2007-05-06 08:39:28 · 1 answers · asked by love*pink 3 in Arts & Humanities Books & Authors

Turning and turning in the widening gyre
The falcon cannot hear the falconer;
Things fall apart; the centre cannot hold;
Mere anarchy is loosed upon the world,
The blood-dimmed tide is loosed, and everywhere
The ceremony of innocence is drowned;
The best lack all conviction, while the worst
Are full of passionate intensity.

Surely some revelation is at hand;
Surely the Second Coming is at hand.
The Second Coming! Hardly are those words out
When a vast image out of Spiritus Mundi
Troubles my sight: somewhere in sands of the desert
A shape with lion body and the head of a man,
A gaze blank and pitiless as the sun,
Is moving its slow thighs, while all about it
Reel shadows of the indignant desert birds.
The darkness drops again; but now I know
That twenty centuries of stony sleep
Were vexed to nightmare by a rocking cradle,
And what rough beast, its hour come round at last,
Slouches towards Bethlehem to be born?

2007-05-06 08:42:51 · update #1

1 answers

It is part of the power of this poem, that it has different meanings that overlap.
I can't help feeling that this poem represents, among other things, the historical events of the time (1920): The fall of the Ottoman Empire and rise of Arab nationalism ("things fall apart, the center cannot hold"); the rising of new power in Egypt (the Sphinx, the angry desert birds); WWI has just ended and new nations are being put together in the Middle East, one of them was Palestine, also called the Holy Land, which included Bethlehem and was administered by Britain in the hope of its being ready for independence some day; it was expected that a Jewish and an Arab section would be negotiated.
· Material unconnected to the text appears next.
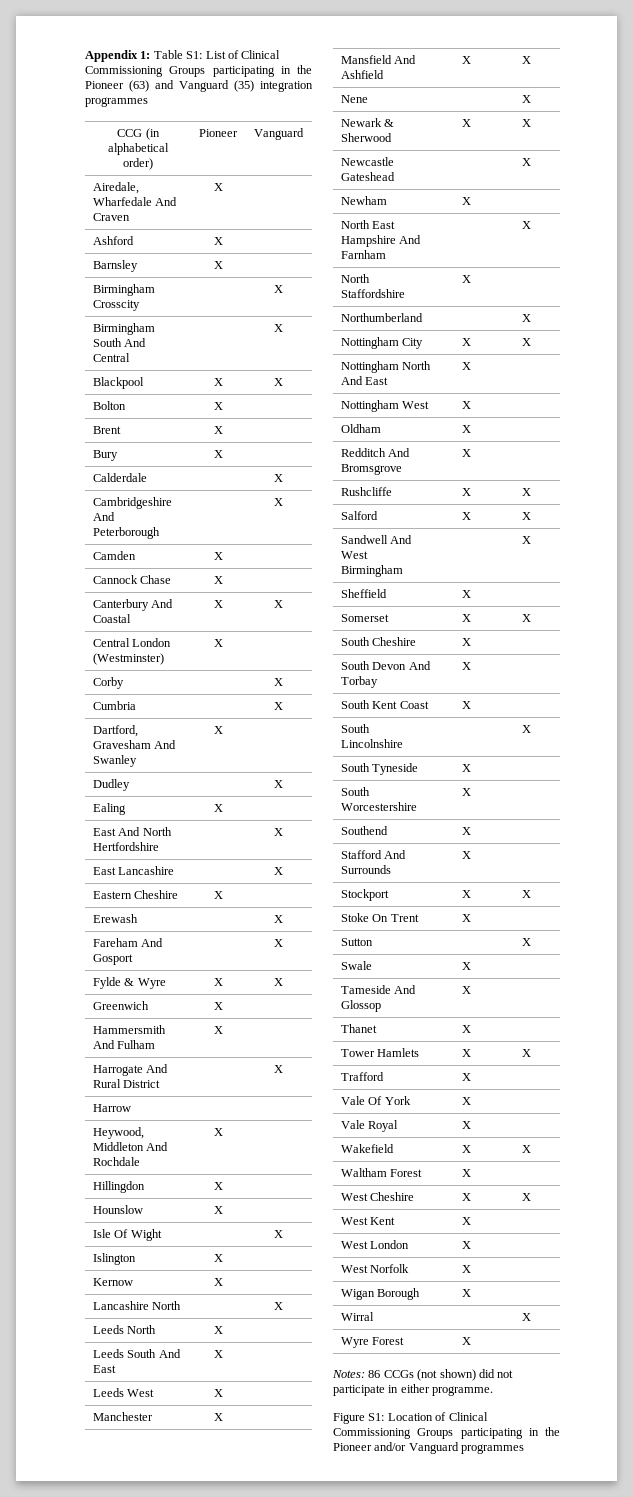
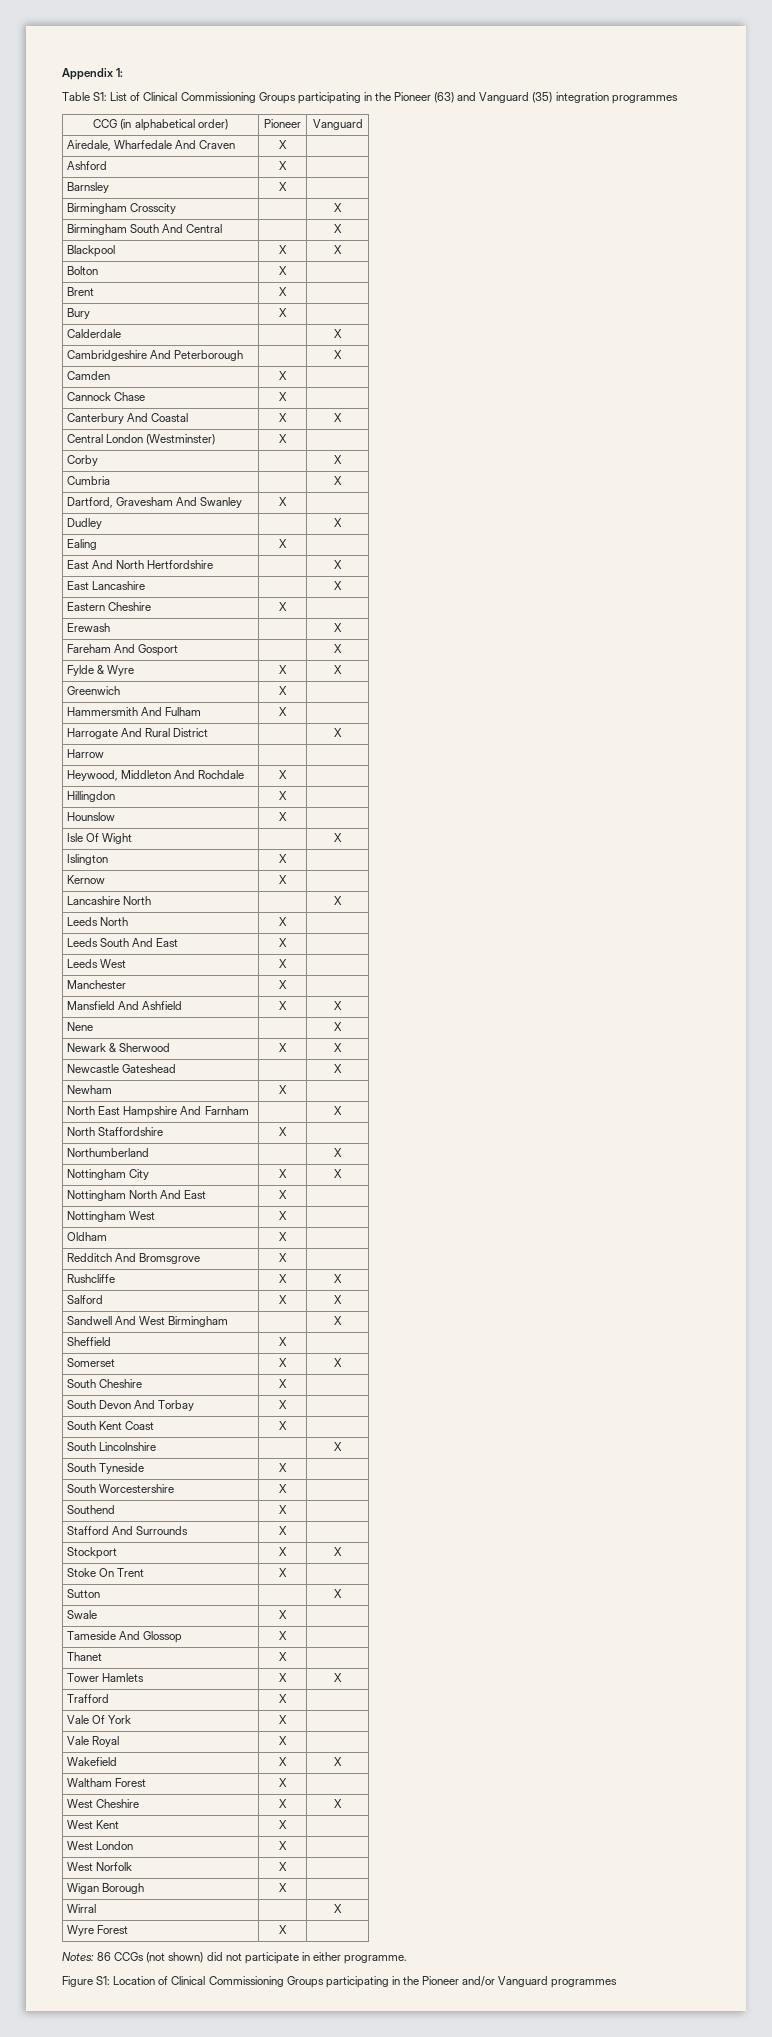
- Appendix 1: Table S1: List of Clinical Commissioning Groups participating in the Pioneer (63) and Vanguard (35) integration programmes
+ Appendix 1:
+ Table S1: List of Clinical Commissioning Groups participating in the Pioneer (63) and Vanguard (35) integration programmes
Then as now there were passionate and (to the West) mysterious rivalries in the region. So the poem may express a wondering of what will "born" next at Bethlehem.
Of course this poem is powerful without any thought of its historical context. It can be interpreted in terms of the conflicts within the individual too; the disconnect between the mind and body symbolized by the falcon that doesn't respond to the falconer; the reconnection in the image of the sphinx.
He doesn't seem to be talking about the traditional idea of the Second Coming of Christ, but imagines that it will be quite different from what people think. This could well be true, of course, since humans cannot imagine what God imagines. The image of the "rough beast" that "slouches toward Bethlehem to be born" is disquieting. Does it represent a world-changing cataclysm coming to birth in the Middle East, rather than literally Christ? If so, it could be said to be prophetic! It also suggests that we don't always recognize Christ when we see Him, but may in fact see him as an enemy; that God doesn't see things as we do, or do what we expect.
He does comment on the people of the times, that "the best lack all conviction, while the worst are full of violent intensity." This also relates of the disconnect between the head and the body; those who use their brains are unfocused, like the falcon that can't hear the falconer, while there are violent and passionate forces which can lead to destruction.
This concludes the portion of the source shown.